Action item: Look over the lines below. Report each one that includes the string "created".
· · · · ·
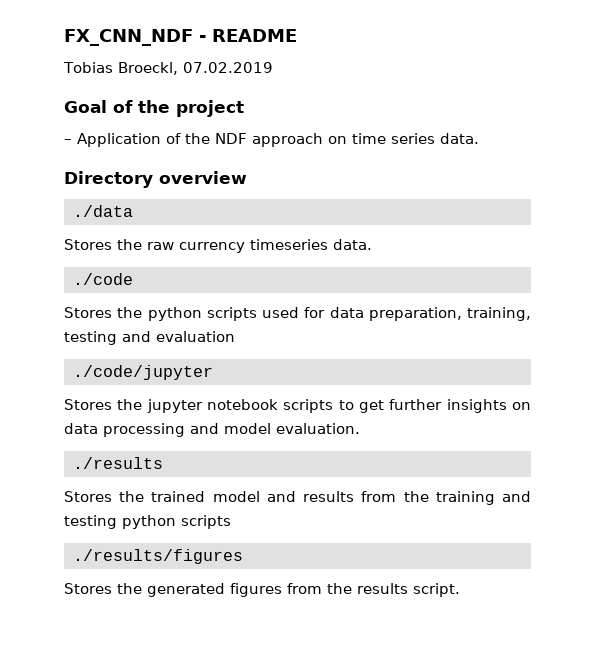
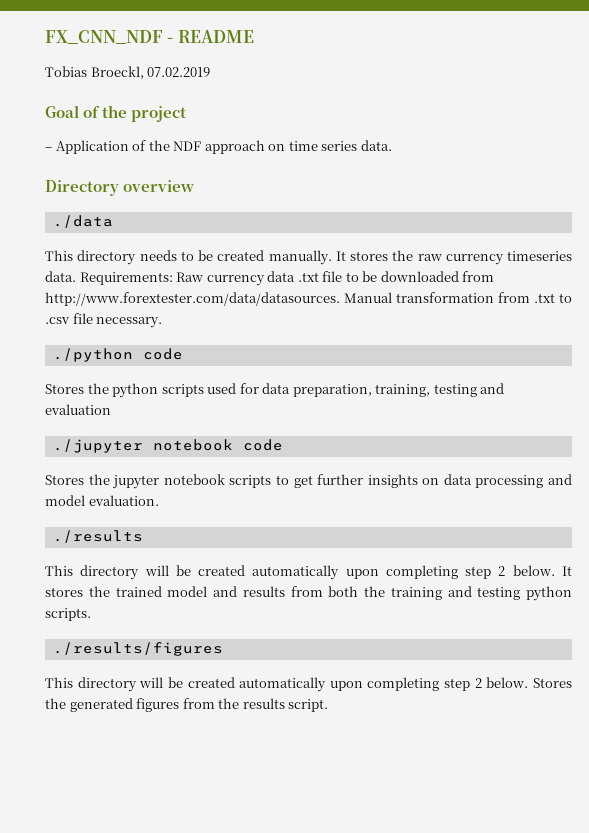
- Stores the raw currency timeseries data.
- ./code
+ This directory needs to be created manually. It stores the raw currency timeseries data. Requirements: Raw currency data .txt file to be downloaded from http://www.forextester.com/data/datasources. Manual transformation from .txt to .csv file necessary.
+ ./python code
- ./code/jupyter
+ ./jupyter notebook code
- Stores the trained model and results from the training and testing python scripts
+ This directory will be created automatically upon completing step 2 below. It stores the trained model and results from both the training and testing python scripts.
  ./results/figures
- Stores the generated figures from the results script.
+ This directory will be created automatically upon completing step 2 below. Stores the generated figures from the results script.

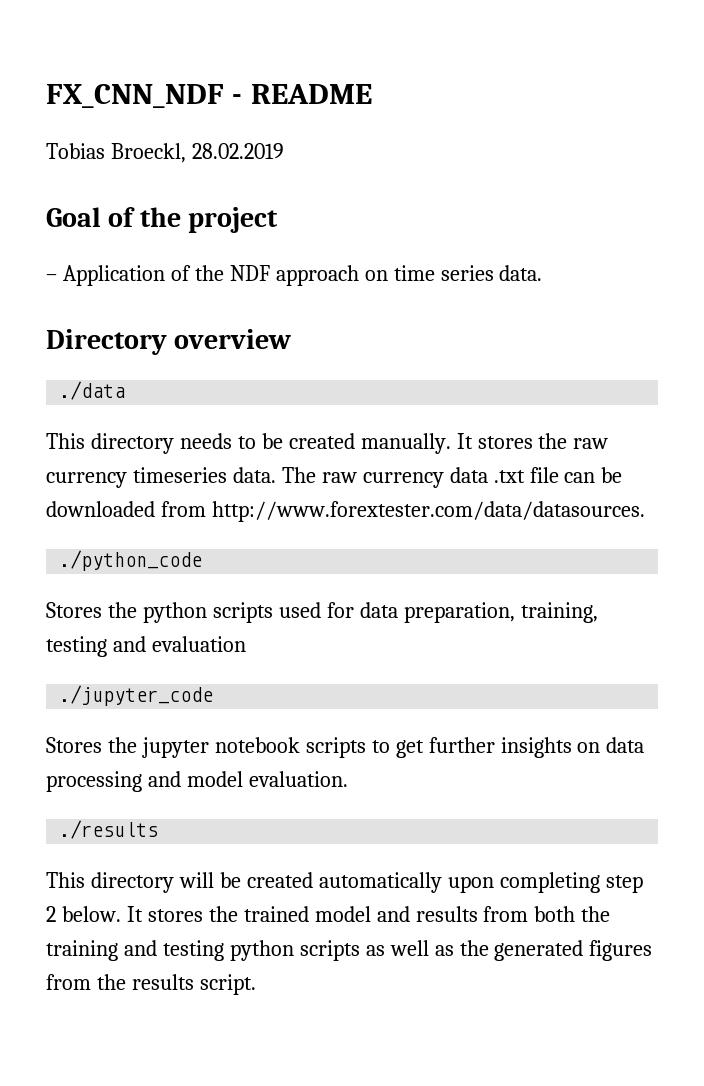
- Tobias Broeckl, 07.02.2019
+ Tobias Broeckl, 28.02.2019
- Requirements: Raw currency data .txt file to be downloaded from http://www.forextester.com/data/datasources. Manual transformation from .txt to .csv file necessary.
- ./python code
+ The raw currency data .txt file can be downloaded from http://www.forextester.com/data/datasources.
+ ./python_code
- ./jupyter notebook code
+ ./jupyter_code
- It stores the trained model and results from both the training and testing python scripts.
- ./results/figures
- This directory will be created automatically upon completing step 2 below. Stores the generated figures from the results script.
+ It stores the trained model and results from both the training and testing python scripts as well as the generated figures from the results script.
· · · · ·
Problem solution:
+ This directory needs to be created manually. It stores the raw currency timeseries data. Requirements: Raw currency data .txt file to be downloaded from http://www.forextester.com/data/datasources. Manual transformation from .txt to .csv file necessary.
+ This directory will be created automatically upon completing step 2 below. It stores the trained model and results from both the training and testing python scripts.
+ This directory will be created automatically upon completing step 2 below. Stores the generated figures from the results script.
- This directory will be created automatically upon completing step 2 below. Stores the generated figures from the results script.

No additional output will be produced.